An adaptive video object detection system selects different execution paths at runtime, based on a user specified latency requirement, video content characteristics, and available resources on a platform, so as to maximize its accuracy under the target latency service level agreement (SLA). Such a system is well suited for mobile devices with limited computing resources, often times running multiple contending applications. In spite of several recent efforts, we show that existing solutions suffer from two major drawbacks when facing a tight latency requirement (e.g., 30 fps). First, it can be very expensive to collect some feature values for a scheduler to decide on the best execution branch to run. Second, the system suffers from the switching overhead of transitioning from one branch to another, which is variable depending on the transition pair. This paper addresses these challenges and presents LiteReconfig — an efficient and adaptive video object detection framework for mobiles. Underlying LiteReconfig is a cost-benefit analyzer for the scheduler that decides which features to use and then which execution branch to run at inference time. LiteReconfig is further equipped with a content-aware accuracy prediction model to select an execution branch tailored for frames in a streaming video. With a large-scale real-world video dataset and multiple current generation embedded devices, we demonstrate that LiteReconfig achieves significantly better accuracy under a set of varying latency requirements when compared to existing adaptive object detection systems, while running at speeds up to 50 fps on an NVIDIA AGX Xavier board.

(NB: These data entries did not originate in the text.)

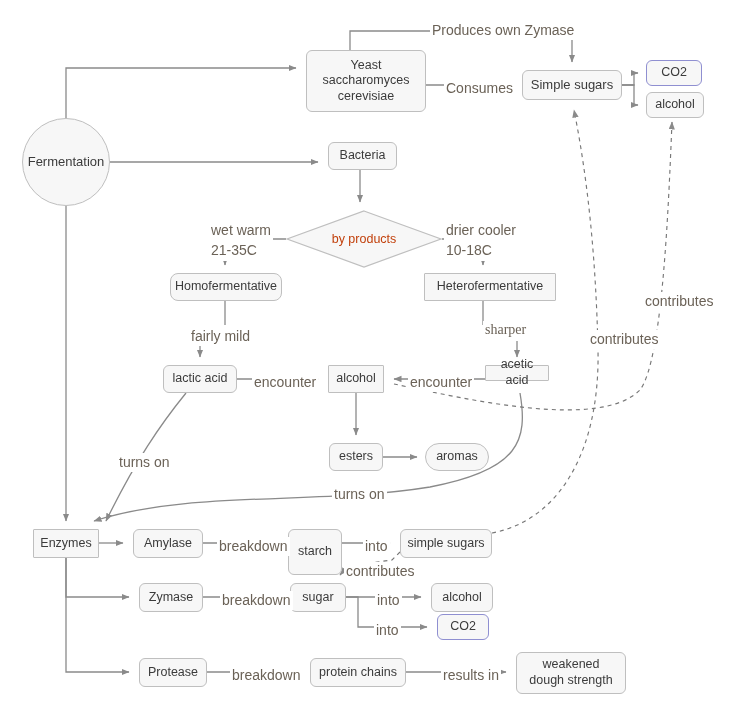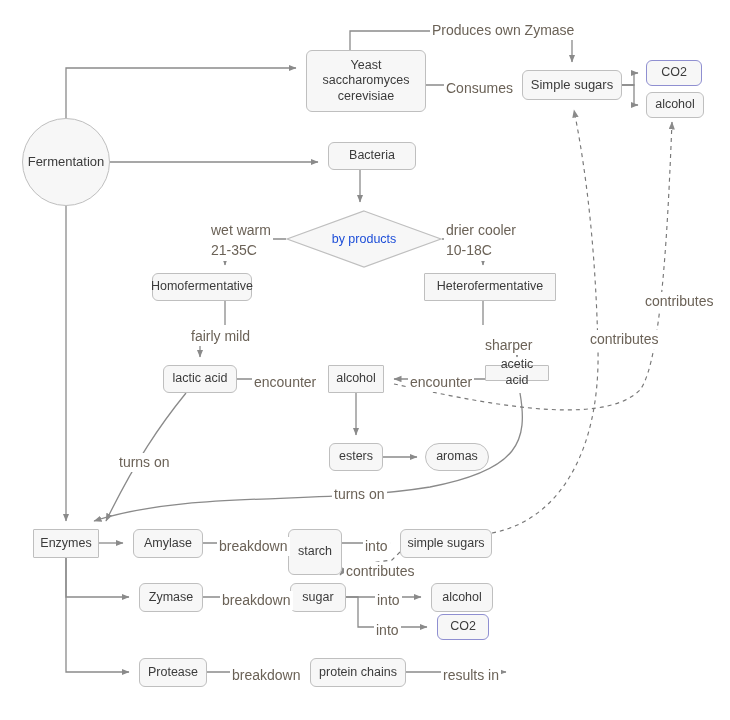--- a/index.html
+++ b/index.html
@@ -145,7 +145,7 @@
   <div class="node rounded big" style="left:522px; top:70px;  width:100px; height:30px;">Simple sugars</div>
   <div class="node rounded violet" style="left:646px; top:60px;  width:56px;  height:26px;">CO2</div>
   <div class="node rounded" style="left:646px; top:92px;  width:58px;  height:26px;">alcohol</div>
-  <div class="node rounded" style="left:328px; top:142px; width:88px;  height:28px;">Bacteria</div>
+  <div class="node rounded" style="left:328px; top:142px; width:69px;  height:28px;">Bacteria</div>
 
   <div style="position:absolute; left:286px; top:210px; width:156px; height:58px;">
     <svg width="156" height="58" viewBox="0 0 156 58" style="position:absolute;left:0;top:0;">

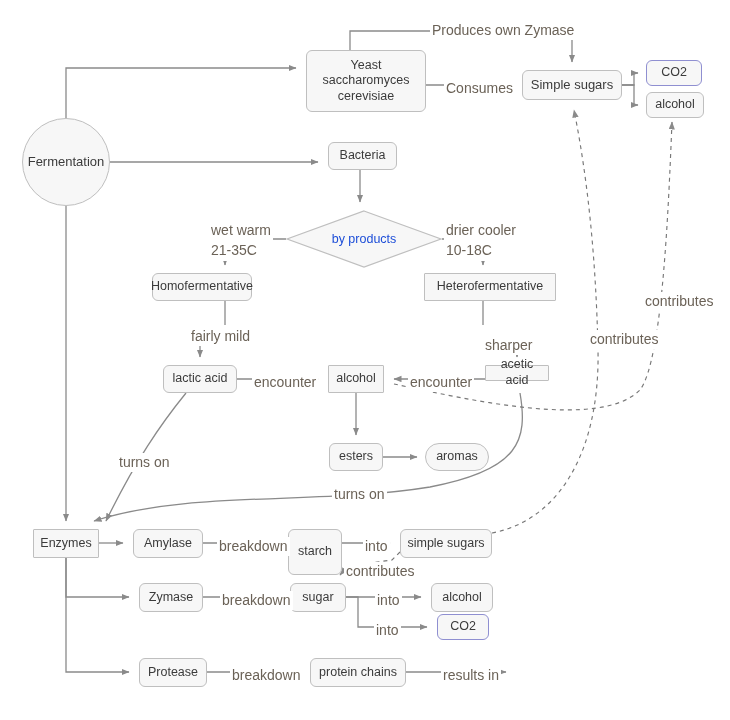--- a/index.html
+++ b/index.html
@@ -151,7 +151,7 @@
     <svg width="156" height="58" viewBox="0 0 156 58" style="position:absolute;left:0;top:0;">
       <polygon points="78,1 155,29 78,57 1,29" fill="#f7f7f7" stroke="#bfbfbf" stroke-width="1.2"></polygon>
     </svg>
-    <div style="position:absolute;left:0;top:0;width:156px;height:58px;display:flex;align-items:center;justify-content:center;font-size:12.5px;color:#1d4ed8;">by products</div>
+    <div style="position:absolute;left:0;top:0;width:156px;height:58px;display:flex;align-items:center;justify-content:center;font-size:12.5px;color:#c2410c;">by products</div>
   </div>
 
   <div class="node rounded" style="left:152px; top:273px; width:100px; height:28px;">Homofermentative</div>

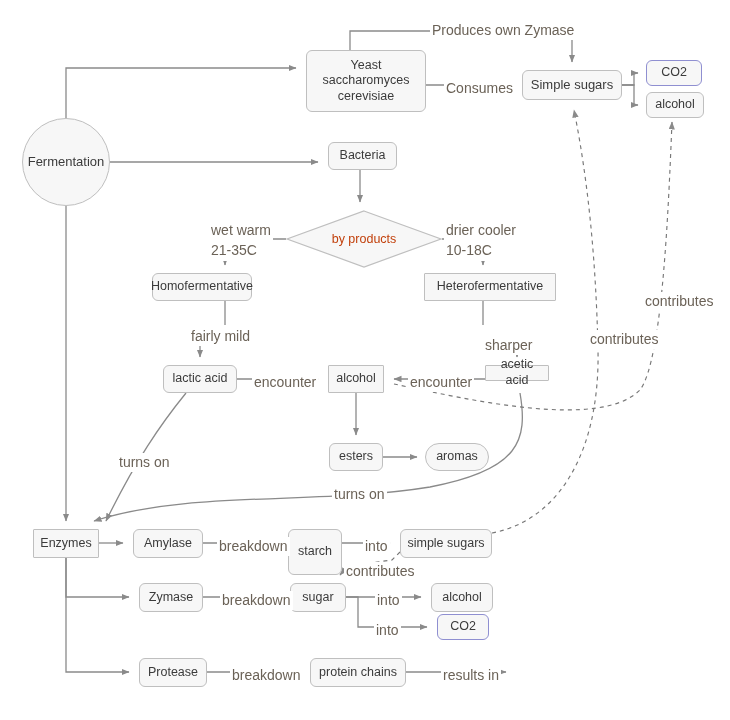--- a/index.html
+++ b/index.html
@@ -154,7 +154,7 @@
     <div style="position:absolute;left:0;top:0;width:156px;height:58px;display:flex;align-items:center;justify-content:center;font-size:12.5px;color:#c2410c;">by products</div>
   </div>
 
-  <div class="node rounded" style="left:152px; top:273px; width:100px; height:28px;">Homofermentative</div>
+  <div class="node rounded" style="left:170px; top:273px; width:112px; height:28px;border-radius:8px;">Homofermentative</div>
   <div class="node sharp" style="left:424px; top:273px; width:132px; height:28px;">Heterofermentative</div>
   <div class="node rounded" style="left:163px; top:365px; width:74px;  height:28px;">lactic acid</div>
   <div class="node sharp" style="left:328px; top:365px; width:56px;  height:28px;">alcohol</div>

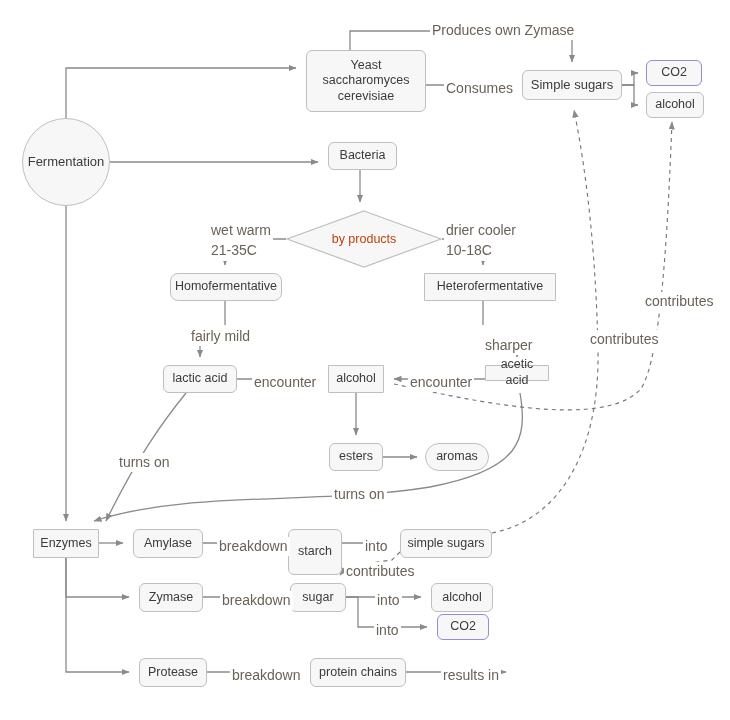--- a/index.html
+++ b/index.html
@@ -179,7 +179,7 @@
   <div class="elabel two" style="left:444px; top:220px; white-space:pre-line;">drier cooler
 10-18C</div>
   <div class="elabel" style="left:189px; top:327px;">fairly mild</div>
-  <div class="elabel" style="left:483px; top:336px;">sharper</div>
+  <div class="elabel" style="left:483px; top:321px;font-family:Liberation Serif, serif;">sharper</div>
   <div class="elabel" style="left:252px; top:373px;">encounter</div>
   <div class="elabel" style="left:408px; top:373px;">encounter</div>
   <div class="elabel" style="left:117px; top:453px;">turns on</div>

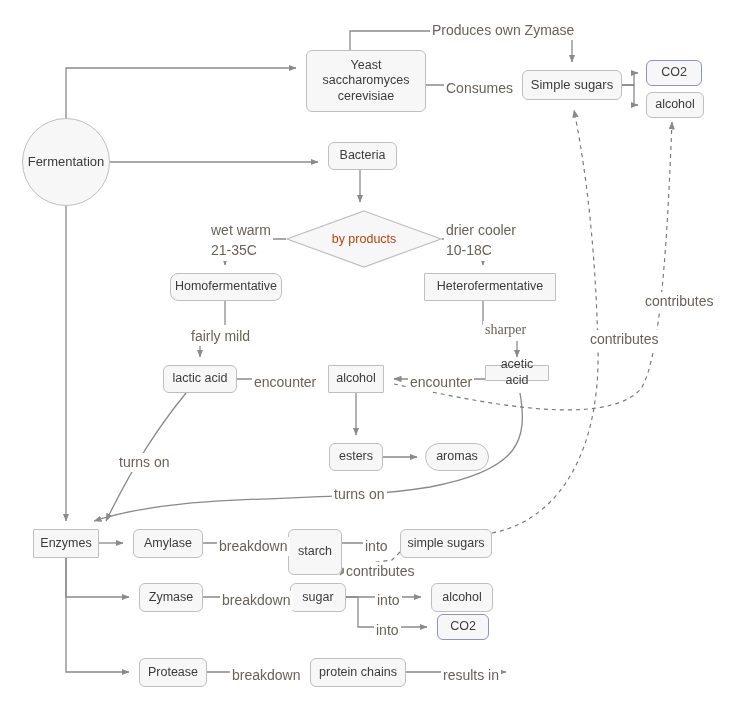--- a/index.html
+++ b/index.html
@@ -171,6 +171,8 @@
   <div class="node rounded violet" style="left:437px; top:614px; width:52px;  height:26px;">CO2</div>
   <div class="node rounded" style="left:139px; top:658px; width:68px;  height:29px;">Protease</div>
   <div class="node rounded" style="left:310px; top:658px; width:96px;  height:29px;">protein chains</div>
+  <div class="node rounded" style="left:516px; top:652px; width:110px; height:42px; white-space:pre-line;">weakened
+dough strength</div>
 
   <div class="elabel" style="left:430px; top:21px;">Produces own Zymase</div>
   <div class="elabel" style="left:444px; top:79px;">Consumes</div>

Ran Xu; Fangzhou Mu (University of Wisconsin-Madison); Jayoung Lee,
Preeti Mukherjee, Somali Chaterji, Saurabh Bagchi; Yin Li (University of Wisconsin-Madison), “SMARTADAPT: Multi-branch Object Detection Framework for Videos on Mobiles,” Accepted to appear at the IEEE/CVF Conference on Computer Vision and Pattern Recognition (CVPR 2022).

Several recent works seek to create lightweight deep networks for object detection on mobiles and, in particular, for video object detection. Many existing detectors intrinsically support adaptive inference, and offer a multi-branch object detection framework (MBODF). Here, an MBODF is referred to as a solution that has many execution branches and one can dynamically choose from among them at inference time to satisfy varying latency requirements (e.g., by varying resolution of the input frame). In this paper, we ask, and answer, the wide-ranging question across all MBODFs: How to expose the right set of execution branches and then how to schedule the optimal one at inference time? In addition, we uncover the importance of making a content-aware decision on the branch to run, as the optimal one is conditioned on the video content. Finally, we explore a content-aware scheduler, an Oracle one, and then a practical one, leveraging various lightweight feature extractors. Our evaluation shows that layered on Faster R-CNN-based MBODF, compared to 7 baselines, our method SMARTADAPT achieves a higher Pareto optimal curve in the accuracy-vs-latency space for ILSVRC VID dataset.